Is Nokia-Microsoft Alliance In Trouble?

Comments | Larry Seltzer, BYTE | June 15, 2012 04:00 PM

Category: Smartphones

Nokia's smartphone business is in crisis. What does this mean? More than anything else it means that customers are dropping their old platforms, principally Symbian, like a red-hot stove. Does it mean the Nokia-Microsoft alliance for Windows Phone is a failure? It's way too early to say that.

But it is a crisis. You have to ask whether Nokia can survive long enough to establish a solid market for Windows Phones. It won't be pretty, but I think it can. In the phone market it's all it has left, so it really does need to throw everyone else overboard. This it seems to be doing with a series of massive layoffs. The Wall Street Journal says that the company is designed to be really big and the loss of market share means it has to redesign itself.


InformationWeek's Eric Zeman says that Nokia risks technical marginalization and might join the ranks of Palm and RIM. Click here for his take.

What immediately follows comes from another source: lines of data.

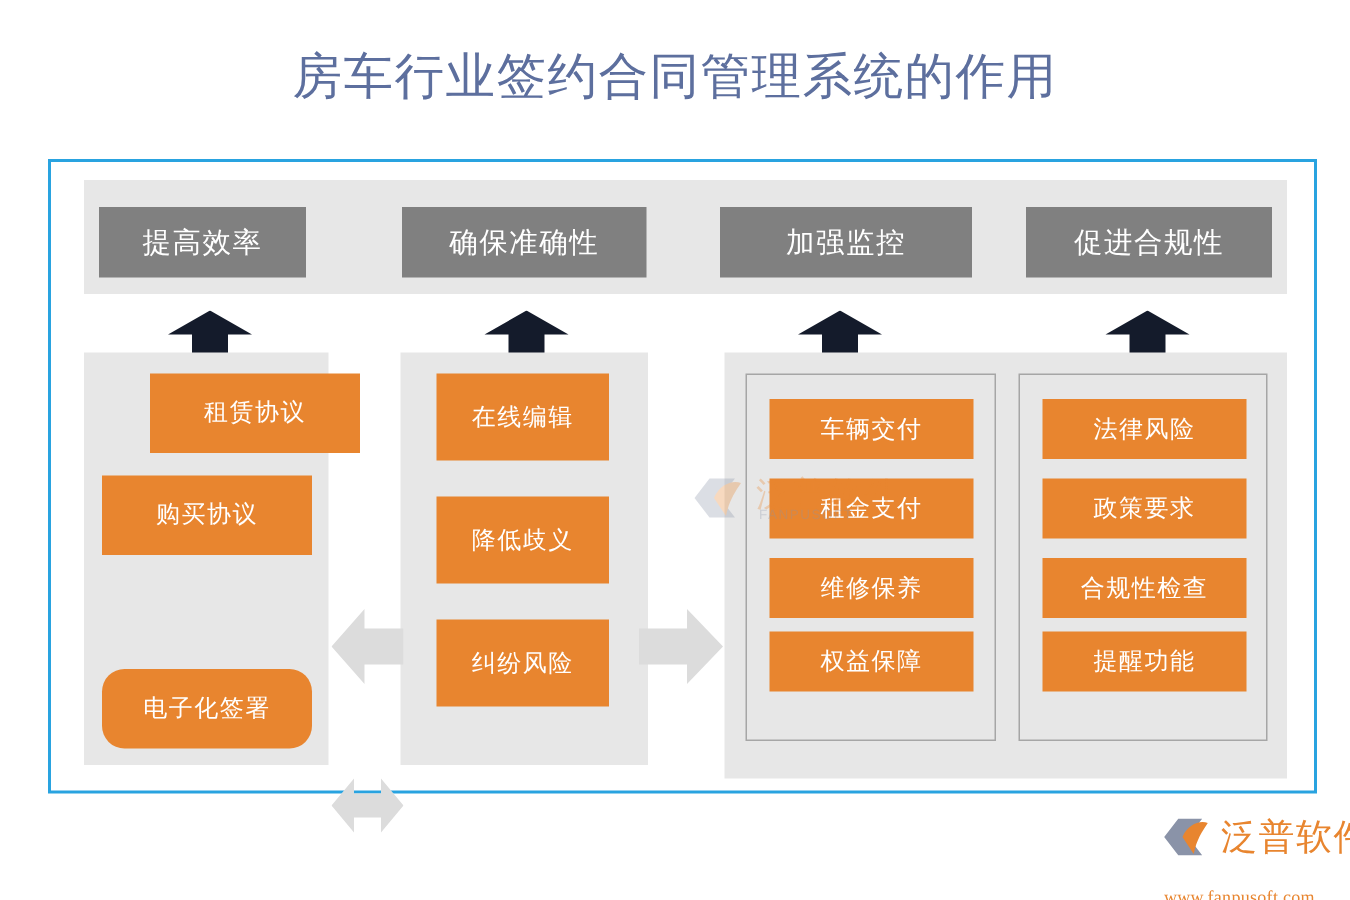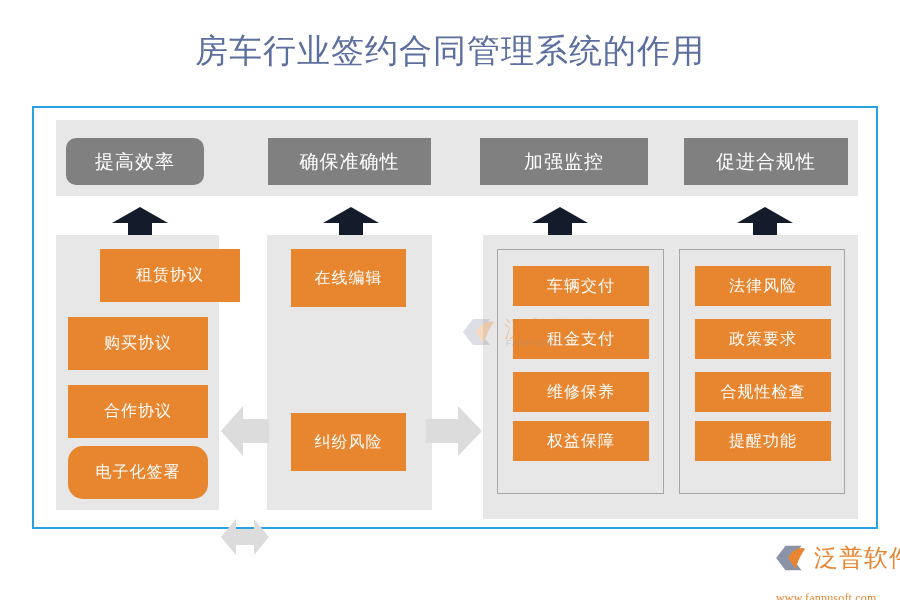--- a/index.html
+++ b/index.html
@@ -59,7 +59,7 @@
     justify-content: center;
     letter-spacing: 1px;
   }
-  .hb0 { left: 10px;  width: 138px; border-radius: 10px; }
+  .hb0 { left: 10px;  width: 138px; }
   .hb1 { left: 212px; width: 163px; }
   .hb2 { left: 424px; width: 168px; }
   .hb3 { left: 628px; width: 164px; }

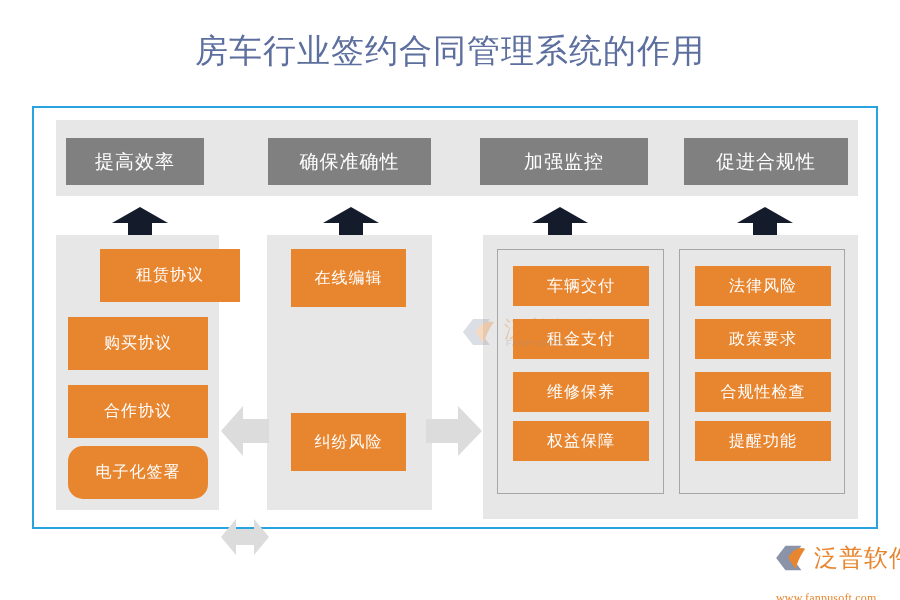--- a/index.html
+++ b/index.html
@@ -234,6 +234,7 @@
 
   <div class="col-panel" id="panel-col2">
     <div class="item-box c2 i0">在线编辑</div>
+    <div class="item-box c2 i1">降低歧义</div>
     <div class="item-box c2 i2">纠纷风险</div>
   </div>
 

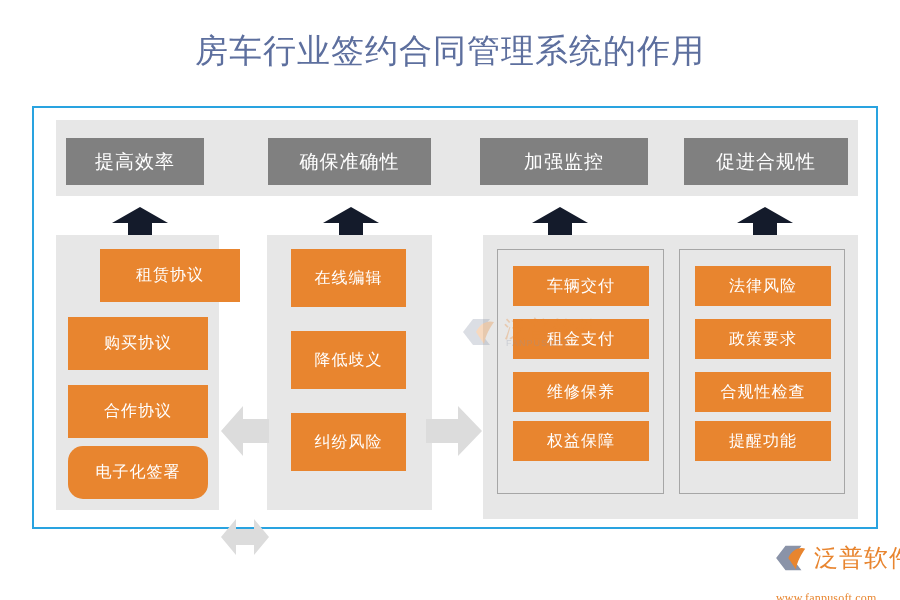--- a/index.html
+++ b/index.html
@@ -228,7 +228,6 @@
   <div class="col-panel" id="panel-col1">
     <div class="item-box c1 i0">租赁协议</div>
     <div class="item-box c1 i1">购买协议</div>
-    <div class="item-box c1 i2">合作协议</div>
     <div class="item-box c1 i3">电子化签署</div>
   </div>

In the meantime it will try to recover with unspecified help from Microsoft. This might be an issue in this coming Wednesday's Windows Phone Summit, where reports (and common sense) say Microsoft will discuss Windows Phone 8, the next version of the OS.

There's potential for a problem with the Wednesday event: the Osborne effect. As you might recall, the Osborne Effect is what can happen to a company when it makes an early announcement of its next-generation product: customers stop buying its current product. The dynamic is what helped kill Osborne Computers in the early 80's.

Windows Phone 8 already has been reported as being the first version based on a partial common code base with the desktop Windows. The advantages of this to users are a bit unclear, and it might even give buyers pause, especially when current Windows Phones, including the only really hot one on the market, the Nokia Lumia 900, won't be upgradable to Windows Phone 8.

Nokia might already have Osborned itself in this market some, according to the Wall Street Journal article. It cites depressing sales numbers from the first quarter, but the well-received Lumia 900 was demonstrated in January and not released until April. I know I wouldn't have bought a different, lesser Nokia phone after that announcement.

I still want a Windows Phone. I love the interface and I really don't like my iPhone's. But if I were to buy a Windows Phone now, I wouldn't buy it on a long-term contract.